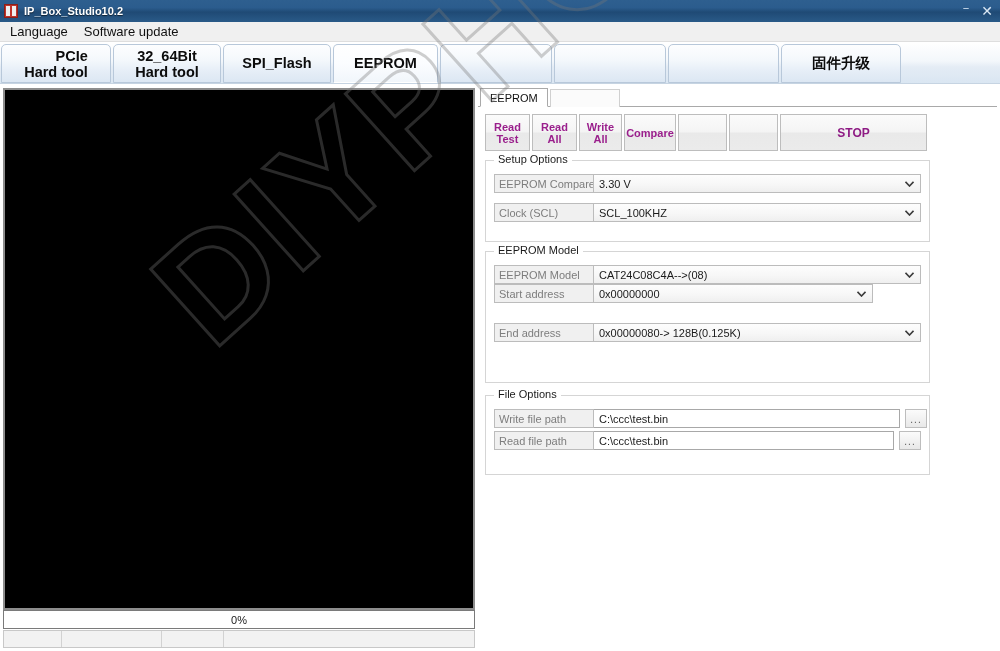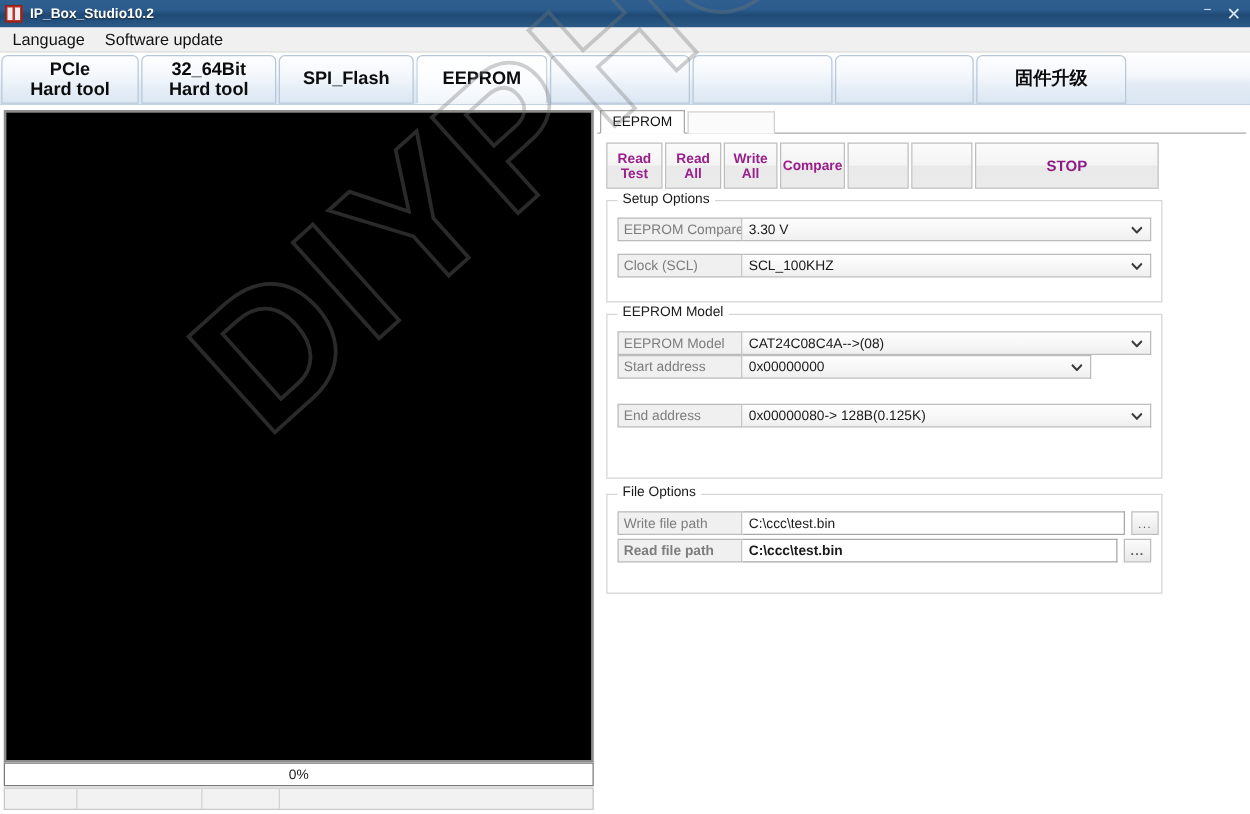--- a/index.html
+++ b/index.html
@@ -247,21 +247,21 @@
     <div class="win-btn min">−</div>
     <div class="win-btn close">✕</div>
   </div>
 
   <div class="menubar">
     <div class="menu-item">Language</div>
     <div class="menu-item">Software update</div>
   </div>
 
   <div class="tabstrip" id="tabstrip">
-      <div class="ttab two-line" style="width: 110px;">
+      <div class="ttab two-line" style="width: 110px; text-align: right;">
         <div>
           <span class="tline">PCIe</span>
           <span class="tline">Hard tool</span>
         </div>
       </div>
       <div class="ttab two-line" style="width: 108px;">
         <div>
           <span class="tline">32_64Bit</span>
           <span class="tline">Hard tool</span>
         </div>
@@ -432,21 +432,21 @@
 
     <div class="groupbox" style="left:7px; top:307px; width:445px; height:80px;">
       <div class="gb-title">File Options</div>
 
       <div class="field-row" style="left:8px; top:13px; width:433px;">
         <div class="field-label">Write file path</div>
         <div class="textbox">C:\ccc\test.bin</div>
         <div class="browse-btn">...</div>
       </div>
 
-      <div class="field-row" style="left:8px; top:35px; width:427px;font-weight:bold;">
+      <div class="field-row" style="left:8px; top:35px; width:427px;">
         <div class="field-label">Read file path</div>
         <div class="textbox">C:\ccc\test.bin</div>
         <div class="browse-btn">...</div>
       </div>
     </div>
 
   </div>
 
   <div class="watermark">DIYPHONE</div>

**Your instructions**
Would you please copy all lines in the data that contain the word "field"?

**Exercise solution**
       <div class="field-row" style="left:8px; top:13px; width:433px;">
         <div class="field-label">Write file path</div>
-      <div class="field-row" style="left:8px; top:35px; width:427px;font-weight:bold;">
+      <div class="field-row" style="left:8px; top:35px; width:427px;">
         <div class="field-label">Read file path</div>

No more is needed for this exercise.